Stored dataset items
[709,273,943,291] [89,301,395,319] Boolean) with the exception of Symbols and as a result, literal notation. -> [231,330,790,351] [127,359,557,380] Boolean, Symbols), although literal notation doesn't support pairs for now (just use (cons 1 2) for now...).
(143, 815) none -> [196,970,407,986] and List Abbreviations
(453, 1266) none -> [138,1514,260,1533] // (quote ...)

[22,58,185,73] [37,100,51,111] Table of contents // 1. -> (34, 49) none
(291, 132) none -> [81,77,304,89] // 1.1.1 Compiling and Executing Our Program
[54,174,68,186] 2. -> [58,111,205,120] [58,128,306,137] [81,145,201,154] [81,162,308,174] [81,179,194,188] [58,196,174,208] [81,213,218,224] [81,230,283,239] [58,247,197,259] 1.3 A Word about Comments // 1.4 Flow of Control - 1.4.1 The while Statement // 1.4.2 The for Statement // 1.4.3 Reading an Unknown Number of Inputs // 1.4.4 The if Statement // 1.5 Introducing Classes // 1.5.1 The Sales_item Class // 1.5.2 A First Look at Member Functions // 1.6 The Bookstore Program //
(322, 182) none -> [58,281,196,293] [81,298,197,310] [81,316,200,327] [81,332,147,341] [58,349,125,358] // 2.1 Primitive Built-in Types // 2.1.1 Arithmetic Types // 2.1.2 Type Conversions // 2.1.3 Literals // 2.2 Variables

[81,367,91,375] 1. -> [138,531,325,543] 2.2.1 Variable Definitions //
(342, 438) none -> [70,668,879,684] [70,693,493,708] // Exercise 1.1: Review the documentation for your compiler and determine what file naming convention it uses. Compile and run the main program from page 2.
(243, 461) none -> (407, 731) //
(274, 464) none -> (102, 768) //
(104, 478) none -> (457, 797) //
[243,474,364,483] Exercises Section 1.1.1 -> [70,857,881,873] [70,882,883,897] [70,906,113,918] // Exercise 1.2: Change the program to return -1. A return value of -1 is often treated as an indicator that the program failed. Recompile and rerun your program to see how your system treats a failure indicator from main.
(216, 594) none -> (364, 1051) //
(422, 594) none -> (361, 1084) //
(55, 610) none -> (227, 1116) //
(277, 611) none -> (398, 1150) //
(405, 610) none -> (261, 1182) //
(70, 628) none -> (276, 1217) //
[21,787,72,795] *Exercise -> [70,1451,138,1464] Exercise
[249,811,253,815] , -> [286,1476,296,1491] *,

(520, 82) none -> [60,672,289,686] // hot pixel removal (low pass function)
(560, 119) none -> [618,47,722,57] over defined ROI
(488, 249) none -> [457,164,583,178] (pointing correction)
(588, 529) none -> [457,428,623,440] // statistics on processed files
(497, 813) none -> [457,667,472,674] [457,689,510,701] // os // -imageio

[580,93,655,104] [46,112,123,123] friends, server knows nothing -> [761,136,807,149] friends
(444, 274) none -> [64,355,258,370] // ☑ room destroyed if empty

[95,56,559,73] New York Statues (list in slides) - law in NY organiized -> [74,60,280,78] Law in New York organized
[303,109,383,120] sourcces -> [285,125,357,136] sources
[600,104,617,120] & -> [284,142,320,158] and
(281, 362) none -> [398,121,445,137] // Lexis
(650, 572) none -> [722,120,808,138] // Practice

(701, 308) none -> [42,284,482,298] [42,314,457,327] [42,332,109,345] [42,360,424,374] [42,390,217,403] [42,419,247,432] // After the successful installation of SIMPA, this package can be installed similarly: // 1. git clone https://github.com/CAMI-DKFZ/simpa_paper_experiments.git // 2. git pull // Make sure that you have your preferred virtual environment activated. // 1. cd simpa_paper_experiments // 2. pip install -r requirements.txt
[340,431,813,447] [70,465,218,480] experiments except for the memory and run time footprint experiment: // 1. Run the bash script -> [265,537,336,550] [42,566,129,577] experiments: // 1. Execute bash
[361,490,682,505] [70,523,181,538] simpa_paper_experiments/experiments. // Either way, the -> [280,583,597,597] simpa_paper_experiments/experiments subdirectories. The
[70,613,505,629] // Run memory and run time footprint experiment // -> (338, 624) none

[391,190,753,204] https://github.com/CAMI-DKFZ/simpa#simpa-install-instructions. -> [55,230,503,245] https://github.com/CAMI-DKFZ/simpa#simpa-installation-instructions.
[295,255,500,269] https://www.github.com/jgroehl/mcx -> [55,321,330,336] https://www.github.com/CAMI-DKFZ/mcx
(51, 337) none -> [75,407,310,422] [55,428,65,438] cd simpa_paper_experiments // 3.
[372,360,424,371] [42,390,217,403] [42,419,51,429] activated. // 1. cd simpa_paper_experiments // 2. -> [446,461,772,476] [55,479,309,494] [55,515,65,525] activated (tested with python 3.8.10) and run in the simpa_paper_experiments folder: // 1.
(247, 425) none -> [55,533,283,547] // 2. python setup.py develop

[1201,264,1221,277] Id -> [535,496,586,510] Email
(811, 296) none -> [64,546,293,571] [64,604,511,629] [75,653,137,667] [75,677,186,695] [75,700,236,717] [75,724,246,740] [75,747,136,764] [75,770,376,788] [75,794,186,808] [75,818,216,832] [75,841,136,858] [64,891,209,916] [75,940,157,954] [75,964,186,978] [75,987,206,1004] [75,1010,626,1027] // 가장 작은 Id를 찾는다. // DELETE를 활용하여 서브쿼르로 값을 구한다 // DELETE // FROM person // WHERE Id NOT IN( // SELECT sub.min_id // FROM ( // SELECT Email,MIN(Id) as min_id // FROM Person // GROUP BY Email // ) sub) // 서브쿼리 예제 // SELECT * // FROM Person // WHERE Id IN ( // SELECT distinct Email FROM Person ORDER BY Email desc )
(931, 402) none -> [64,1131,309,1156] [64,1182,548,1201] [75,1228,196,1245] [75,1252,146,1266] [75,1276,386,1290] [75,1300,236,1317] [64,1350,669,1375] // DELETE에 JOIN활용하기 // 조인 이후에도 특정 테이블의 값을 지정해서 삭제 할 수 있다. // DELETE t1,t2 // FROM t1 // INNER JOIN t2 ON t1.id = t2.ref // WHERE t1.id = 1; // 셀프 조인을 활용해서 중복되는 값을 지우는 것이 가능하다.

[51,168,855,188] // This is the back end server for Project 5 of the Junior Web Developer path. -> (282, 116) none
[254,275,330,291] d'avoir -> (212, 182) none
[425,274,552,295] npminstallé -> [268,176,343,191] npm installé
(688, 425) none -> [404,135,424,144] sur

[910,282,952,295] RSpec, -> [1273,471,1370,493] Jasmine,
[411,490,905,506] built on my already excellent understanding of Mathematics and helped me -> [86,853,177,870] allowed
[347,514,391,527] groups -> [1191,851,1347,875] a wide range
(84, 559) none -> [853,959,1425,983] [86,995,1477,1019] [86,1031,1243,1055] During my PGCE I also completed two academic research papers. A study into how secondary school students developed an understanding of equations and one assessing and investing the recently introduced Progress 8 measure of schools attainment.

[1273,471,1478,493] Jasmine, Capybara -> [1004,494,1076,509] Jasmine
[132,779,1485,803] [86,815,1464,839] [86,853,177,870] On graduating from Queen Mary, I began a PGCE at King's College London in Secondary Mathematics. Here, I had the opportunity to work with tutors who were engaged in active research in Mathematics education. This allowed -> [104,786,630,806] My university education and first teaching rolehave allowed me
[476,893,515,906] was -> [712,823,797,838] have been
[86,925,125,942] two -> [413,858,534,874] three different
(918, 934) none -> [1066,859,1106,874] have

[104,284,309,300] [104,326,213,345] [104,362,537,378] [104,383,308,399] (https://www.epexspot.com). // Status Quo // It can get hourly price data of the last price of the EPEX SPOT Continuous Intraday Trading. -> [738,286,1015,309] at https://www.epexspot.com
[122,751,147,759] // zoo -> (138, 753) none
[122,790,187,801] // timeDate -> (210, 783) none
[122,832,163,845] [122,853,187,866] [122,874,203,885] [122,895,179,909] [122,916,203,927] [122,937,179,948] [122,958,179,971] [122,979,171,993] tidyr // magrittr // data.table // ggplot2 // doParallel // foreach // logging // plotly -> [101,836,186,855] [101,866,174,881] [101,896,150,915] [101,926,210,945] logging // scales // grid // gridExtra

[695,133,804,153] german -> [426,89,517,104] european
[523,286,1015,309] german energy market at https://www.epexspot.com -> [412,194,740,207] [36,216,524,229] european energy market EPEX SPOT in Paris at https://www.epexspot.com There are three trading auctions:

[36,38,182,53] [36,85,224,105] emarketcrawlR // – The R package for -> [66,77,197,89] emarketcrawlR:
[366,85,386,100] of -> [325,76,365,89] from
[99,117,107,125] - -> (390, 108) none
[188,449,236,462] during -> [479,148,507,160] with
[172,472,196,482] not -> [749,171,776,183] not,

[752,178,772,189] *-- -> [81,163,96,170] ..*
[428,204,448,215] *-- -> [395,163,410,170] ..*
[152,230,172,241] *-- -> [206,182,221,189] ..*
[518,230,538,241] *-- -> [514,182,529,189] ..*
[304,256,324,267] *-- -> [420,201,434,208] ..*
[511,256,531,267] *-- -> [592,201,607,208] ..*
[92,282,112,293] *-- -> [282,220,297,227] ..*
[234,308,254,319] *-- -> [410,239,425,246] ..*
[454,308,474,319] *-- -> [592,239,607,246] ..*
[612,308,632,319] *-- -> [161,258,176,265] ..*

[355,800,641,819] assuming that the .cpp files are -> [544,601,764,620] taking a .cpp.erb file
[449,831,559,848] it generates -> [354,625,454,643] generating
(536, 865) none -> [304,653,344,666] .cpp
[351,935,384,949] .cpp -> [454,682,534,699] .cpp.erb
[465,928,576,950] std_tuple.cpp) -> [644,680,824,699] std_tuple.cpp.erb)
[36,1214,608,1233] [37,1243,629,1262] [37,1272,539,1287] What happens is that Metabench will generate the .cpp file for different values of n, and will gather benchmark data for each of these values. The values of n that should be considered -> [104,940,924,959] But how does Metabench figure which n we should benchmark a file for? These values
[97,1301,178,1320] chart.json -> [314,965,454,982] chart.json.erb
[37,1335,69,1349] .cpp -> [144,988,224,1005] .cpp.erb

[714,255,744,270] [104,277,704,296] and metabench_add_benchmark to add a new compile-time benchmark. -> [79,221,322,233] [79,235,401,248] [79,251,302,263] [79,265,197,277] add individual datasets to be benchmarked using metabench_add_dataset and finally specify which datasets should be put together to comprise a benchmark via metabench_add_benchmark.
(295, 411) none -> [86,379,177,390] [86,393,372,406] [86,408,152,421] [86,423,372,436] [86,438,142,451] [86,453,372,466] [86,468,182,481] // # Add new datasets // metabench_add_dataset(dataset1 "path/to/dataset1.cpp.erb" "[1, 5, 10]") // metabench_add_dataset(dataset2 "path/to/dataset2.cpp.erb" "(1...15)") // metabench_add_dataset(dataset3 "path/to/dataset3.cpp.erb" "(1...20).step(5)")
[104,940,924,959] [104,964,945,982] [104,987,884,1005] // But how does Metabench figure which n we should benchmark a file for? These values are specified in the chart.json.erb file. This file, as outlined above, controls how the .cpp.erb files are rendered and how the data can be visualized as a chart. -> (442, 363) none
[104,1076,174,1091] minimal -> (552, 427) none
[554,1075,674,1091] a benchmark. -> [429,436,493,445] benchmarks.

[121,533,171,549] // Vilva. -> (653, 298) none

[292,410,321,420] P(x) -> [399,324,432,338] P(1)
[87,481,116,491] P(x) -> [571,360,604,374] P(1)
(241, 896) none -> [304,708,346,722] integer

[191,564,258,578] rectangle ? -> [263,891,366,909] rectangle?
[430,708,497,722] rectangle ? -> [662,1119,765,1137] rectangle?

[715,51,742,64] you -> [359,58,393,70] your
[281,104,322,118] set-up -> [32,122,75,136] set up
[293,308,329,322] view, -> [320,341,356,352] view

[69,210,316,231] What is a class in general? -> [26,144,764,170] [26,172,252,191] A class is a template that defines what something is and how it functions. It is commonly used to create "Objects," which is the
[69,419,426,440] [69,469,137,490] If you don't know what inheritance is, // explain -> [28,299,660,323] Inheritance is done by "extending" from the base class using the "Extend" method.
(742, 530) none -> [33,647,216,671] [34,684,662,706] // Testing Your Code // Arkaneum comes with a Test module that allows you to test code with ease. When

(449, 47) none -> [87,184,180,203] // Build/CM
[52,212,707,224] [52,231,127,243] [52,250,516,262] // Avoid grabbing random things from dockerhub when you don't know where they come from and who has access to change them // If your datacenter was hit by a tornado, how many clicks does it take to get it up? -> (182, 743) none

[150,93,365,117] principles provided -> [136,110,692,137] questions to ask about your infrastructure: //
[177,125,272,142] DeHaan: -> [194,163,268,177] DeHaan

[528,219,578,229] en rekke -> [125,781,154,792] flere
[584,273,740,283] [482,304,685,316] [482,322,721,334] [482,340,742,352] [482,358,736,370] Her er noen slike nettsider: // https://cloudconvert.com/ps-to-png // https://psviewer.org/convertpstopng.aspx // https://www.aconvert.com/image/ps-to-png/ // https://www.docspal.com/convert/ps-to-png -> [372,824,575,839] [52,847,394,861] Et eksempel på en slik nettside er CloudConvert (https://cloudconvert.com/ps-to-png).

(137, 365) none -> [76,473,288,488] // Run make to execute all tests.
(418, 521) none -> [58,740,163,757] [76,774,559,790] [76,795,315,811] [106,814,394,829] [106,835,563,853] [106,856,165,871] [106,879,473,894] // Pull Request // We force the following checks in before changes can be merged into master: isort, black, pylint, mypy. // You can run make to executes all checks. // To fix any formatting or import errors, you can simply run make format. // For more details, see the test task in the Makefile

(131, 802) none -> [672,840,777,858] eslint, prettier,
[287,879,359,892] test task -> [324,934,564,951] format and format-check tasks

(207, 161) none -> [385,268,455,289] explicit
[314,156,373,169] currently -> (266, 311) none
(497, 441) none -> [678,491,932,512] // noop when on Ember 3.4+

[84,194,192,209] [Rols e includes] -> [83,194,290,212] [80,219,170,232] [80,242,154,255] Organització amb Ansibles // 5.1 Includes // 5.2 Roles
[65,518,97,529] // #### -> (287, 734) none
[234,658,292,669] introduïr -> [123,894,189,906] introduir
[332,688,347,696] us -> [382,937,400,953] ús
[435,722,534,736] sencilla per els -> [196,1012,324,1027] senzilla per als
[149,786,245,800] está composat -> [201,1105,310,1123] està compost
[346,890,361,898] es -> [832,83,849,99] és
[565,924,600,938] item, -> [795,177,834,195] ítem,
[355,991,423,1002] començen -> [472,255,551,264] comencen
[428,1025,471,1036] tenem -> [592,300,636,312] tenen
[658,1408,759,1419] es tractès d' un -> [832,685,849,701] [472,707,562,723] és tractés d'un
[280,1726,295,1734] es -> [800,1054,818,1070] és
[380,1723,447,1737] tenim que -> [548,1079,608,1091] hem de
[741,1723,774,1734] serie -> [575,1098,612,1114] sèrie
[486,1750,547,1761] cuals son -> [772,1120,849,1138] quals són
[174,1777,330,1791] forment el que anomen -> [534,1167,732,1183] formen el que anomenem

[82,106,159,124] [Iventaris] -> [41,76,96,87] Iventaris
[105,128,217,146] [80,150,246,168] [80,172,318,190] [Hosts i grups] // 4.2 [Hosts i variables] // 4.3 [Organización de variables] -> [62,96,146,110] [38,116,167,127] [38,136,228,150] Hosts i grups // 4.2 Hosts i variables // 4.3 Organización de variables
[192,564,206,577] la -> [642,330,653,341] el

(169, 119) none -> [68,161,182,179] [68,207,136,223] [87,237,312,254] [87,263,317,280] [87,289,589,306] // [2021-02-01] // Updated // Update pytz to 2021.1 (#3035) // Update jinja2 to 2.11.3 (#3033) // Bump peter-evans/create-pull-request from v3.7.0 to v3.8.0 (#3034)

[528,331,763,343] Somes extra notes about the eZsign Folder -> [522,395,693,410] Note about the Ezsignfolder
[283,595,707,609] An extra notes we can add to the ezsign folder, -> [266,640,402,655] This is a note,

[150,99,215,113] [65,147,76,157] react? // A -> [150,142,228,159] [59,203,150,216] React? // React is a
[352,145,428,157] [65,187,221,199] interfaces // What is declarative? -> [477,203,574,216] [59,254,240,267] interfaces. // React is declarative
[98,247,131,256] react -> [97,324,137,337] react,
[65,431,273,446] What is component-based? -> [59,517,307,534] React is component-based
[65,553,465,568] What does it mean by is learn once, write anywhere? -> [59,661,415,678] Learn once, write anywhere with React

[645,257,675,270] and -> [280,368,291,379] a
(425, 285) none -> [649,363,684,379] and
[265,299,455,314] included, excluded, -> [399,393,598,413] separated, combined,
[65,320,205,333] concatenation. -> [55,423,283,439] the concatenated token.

What you have to do: For the lines above, output exactly those from the line containing "simpa_paper_experiments/experiments subdirectories. The" through the line containing "[70,613,505,629] // Run", and skip the others.

Reply:
[361,490,682,505] [70,523,181,538] simpa_paper_experiments/experiments. // Either way, the -> [280,583,597,597] simpa_paper_experiments/experiments subdirectories. The
[70,613,505,629] // Run memory and run time footprint experiment // -> (338, 624) none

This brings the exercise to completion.